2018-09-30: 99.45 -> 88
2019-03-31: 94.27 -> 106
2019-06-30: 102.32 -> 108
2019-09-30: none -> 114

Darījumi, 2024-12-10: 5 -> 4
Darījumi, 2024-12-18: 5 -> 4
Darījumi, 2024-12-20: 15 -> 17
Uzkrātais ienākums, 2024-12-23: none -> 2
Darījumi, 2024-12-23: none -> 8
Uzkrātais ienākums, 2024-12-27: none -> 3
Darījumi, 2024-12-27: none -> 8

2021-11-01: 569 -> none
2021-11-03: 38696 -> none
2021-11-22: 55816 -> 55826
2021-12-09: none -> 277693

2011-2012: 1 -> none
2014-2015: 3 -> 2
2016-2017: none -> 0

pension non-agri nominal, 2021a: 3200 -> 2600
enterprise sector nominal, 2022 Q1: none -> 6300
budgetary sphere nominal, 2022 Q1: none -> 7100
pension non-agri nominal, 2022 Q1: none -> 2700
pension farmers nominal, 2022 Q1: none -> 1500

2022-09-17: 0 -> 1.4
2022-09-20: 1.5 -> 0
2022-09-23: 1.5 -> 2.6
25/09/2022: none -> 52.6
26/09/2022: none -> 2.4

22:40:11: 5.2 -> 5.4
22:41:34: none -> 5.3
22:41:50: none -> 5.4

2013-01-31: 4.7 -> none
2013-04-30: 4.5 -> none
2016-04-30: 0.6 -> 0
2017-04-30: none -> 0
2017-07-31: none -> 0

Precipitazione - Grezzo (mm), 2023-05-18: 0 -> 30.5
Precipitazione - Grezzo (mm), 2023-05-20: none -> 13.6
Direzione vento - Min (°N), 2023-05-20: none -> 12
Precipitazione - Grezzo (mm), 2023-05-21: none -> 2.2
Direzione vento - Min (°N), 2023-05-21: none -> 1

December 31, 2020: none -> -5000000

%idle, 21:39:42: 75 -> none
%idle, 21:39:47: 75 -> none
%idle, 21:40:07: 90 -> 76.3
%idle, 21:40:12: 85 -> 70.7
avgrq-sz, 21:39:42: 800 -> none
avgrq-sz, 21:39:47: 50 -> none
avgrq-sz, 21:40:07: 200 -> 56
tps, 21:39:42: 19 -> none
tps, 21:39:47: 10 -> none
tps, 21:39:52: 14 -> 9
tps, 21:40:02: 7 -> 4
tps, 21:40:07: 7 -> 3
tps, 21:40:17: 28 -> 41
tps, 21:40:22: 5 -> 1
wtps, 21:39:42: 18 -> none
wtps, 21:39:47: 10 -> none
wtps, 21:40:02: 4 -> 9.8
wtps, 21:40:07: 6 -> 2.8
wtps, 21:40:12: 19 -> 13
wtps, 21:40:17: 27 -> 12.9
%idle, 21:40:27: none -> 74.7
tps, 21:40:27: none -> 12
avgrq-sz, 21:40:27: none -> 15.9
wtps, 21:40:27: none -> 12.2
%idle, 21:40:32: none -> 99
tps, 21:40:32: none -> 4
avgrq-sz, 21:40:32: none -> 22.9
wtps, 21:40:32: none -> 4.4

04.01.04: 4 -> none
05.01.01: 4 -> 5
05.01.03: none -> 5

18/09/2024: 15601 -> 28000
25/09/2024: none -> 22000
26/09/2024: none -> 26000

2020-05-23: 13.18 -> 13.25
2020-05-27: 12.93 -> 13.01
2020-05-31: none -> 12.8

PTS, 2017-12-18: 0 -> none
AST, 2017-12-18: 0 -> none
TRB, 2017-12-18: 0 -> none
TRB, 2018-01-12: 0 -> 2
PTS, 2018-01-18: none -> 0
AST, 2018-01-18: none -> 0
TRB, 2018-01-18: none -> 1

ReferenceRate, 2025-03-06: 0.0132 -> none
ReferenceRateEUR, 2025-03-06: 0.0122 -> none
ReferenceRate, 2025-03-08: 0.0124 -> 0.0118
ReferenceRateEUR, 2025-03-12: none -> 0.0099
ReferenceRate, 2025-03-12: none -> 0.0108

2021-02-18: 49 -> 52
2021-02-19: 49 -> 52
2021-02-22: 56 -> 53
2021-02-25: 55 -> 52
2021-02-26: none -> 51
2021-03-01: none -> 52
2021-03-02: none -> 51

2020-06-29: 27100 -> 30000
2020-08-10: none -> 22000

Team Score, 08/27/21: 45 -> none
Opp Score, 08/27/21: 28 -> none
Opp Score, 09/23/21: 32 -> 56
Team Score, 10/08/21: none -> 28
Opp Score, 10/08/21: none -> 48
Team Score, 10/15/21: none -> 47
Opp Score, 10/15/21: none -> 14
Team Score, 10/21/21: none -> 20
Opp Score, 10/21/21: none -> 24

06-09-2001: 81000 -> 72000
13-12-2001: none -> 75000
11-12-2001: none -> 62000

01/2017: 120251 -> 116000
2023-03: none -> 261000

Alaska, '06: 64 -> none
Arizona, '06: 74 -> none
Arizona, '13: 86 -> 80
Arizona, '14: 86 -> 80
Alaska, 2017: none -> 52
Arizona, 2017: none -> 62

+-------+

Every record must appear in the answer exactly as written.

2018-09-30: 99.45 -> 88
2019-03-31: 94.27 -> 106
2019-06-30: 102.32 -> 108
2019-09-30: none -> 114

Darījumi, 2024-12-10: 5 -> 4
Darījumi, 2024-12-18: 5 -> 4
Darījumi, 2024-12-20: 15 -> 17
Uzkrātais ienākums, 2024-12-23: none -> 2
Darījumi, 2024-12-23: none -> 8
Uzkrātais ienākums, 2024-12-27: none -> 3
Darījumi, 2024-12-27: none -> 8

2021-11-01: 569 -> none
2021-11-03: 38696 -> none
2021-11-22: 55816 -> 55826
2021-12-09: none -> 277693

2011-2012: 1 -> none
2014-2015: 3 -> 2
2016-2017: none -> 0

pension non-agri nominal, 2021a: 3200 -> 2600
enterprise sector nominal, 2022 Q1: none -> 6300
budgetary sphere nominal, 2022 Q1: none -> 7100
pension non-agri nominal, 2022 Q1: none -> 2700
pension farmers nominal, 2022 Q1: none -> 1500

2022-09-17: 0 -> 1.4
2022-09-20: 1.5 -> 0
2022-09-23: 1.5 -> 2.6
25/09/2022: none -> 52.6
26/09/2022: none -> 2.4

22:40:11: 5.2 -> 5.4
22:41:34: none -> 5.3
22:41:50: none -> 5.4

2013-01-31: 4.7 -> none
2013-04-30: 4.5 -> none
2016-04-30: 0.6 -> 0
2017-04-30: none -> 0
2017-07-31: none -> 0

Precipitazione - Grezzo (mm), 2023-05-18: 0 -> 30.5
Precipitazione - Grezzo (mm), 2023-05-20: none -> 13.6
Direzione vento - Min (°N), 2023-05-20: none -> 12
Precipitazione - Grezzo (mm), 2023-05-21: none -> 2.2
Direzione vento - Min (°N), 2023-05-21: none -> 1

December 31, 2020: none -> -5000000

%idle, 21:39:42: 75 -> none
%idle, 21:39:47: 75 -> none
%idle, 21:40:07: 90 -> 76.3
%idle, 21:40:12: 85 -> 70.7
avgrq-sz, 21:39:42: 800 -> none
avgrq-sz, 21:39:47: 50 -> none
avgrq-sz, 21:40:07: 200 -> 56
tps, 21:39:42: 19 -> none
tps, 21:39:47: 10 -> none
tps, 21:39:52: 14 -> 9
tps, 21:40:02: 7 -> 4
tps, 21:40:07: 7 -> 3
tps, 21:40:17: 28 -> 41
tps, 21:40:22: 5 -> 1
wtps, 21:39:42: 18 -> none
wtps, 21:39:47: 10 -> none
wtps, 21:40:02: 4 -> 9.8
wtps, 21:40:07: 6 -> 2.8
wtps, 21:40:12: 19 -> 13
wtps, 21:40:17: 27 -> 12.9
%idle, 21:40:27: none -> 74.7
tps, 21:40:27: none -> 12
avgrq-sz, 21:40:27: none -> 15.9
wtps, 21:40:27: none -> 12.2
%idle, 21:40:32: none -> 99
tps, 21:40:32: none -> 4
avgrq-sz, 21:40:32: none -> 22.9
wtps, 21:40:32: none -> 4.4

04.01.04: 4 -> none
05.01.01: 4 -> 5
05.01.03: none -> 5

18/09/2024: 15601 -> 28000
25/09/2024: none -> 22000
26/09/2024: none -> 26000

2020-05-23: 13.18 -> 13.25
2020-05-27: 12.93 -> 13.01
2020-05-31: none -> 12.8

PTS, 2017-12-18: 0 -> none
AST, 2017-12-18: 0 -> none
TRB, 2017-12-18: 0 -> none
TRB, 2018-01-12: 0 -> 2
PTS, 2018-01-18: none -> 0
AST, 2018-01-18: none -> 0
TRB, 2018-01-18: none -> 1

ReferenceRate, 2025-03-06: 0.0132 -> none
ReferenceRateEUR, 2025-03-06: 0.0122 -> none
ReferenceRate, 2025-03-08: 0.0124 -> 0.0118
ReferenceRateEUR, 2025-03-12: none -> 0.0099
ReferenceRate, 2025-03-12: none -> 0.0108

2021-02-18: 49 -> 52
2021-02-19: 49 -> 52
2021-02-22: 56 -> 53
2021-02-25: 55 -> 52
2021-02-26: none -> 51
2021-03-01: none -> 52
2021-03-02: none -> 51

2020-06-29: 27100 -> 30000
2020-08-10: none -> 22000

Team Score, 08/27/21: 45 -> none
Opp Score, 08/27/21: 28 -> none
Opp Score, 09/23/21: 32 -> 56
Team Score, 10/08/21: none -> 28
Opp Score, 10/08/21: none -> 48
Team Score, 10/15/21: none -> 47
Opp Score, 10/15/21: none -> 14
Team Score, 10/21/21: none -> 20
Opp Score, 10/21/21: none -> 24

06-09-2001: 81000 -> 72000
13-12-2001: none -> 75000
11-12-2001: none -> 62000

01/2017: 120251 -> 116000
2023-03: none -> 261000

Alaska, '06: 64 -> none
Arizona, '06: 74 -> none
Arizona, '13: 86 -> 80
Arizona, '14: 86 -> 80
Alaska, 2017: none -> 52
Arizona, 2017: none -> 62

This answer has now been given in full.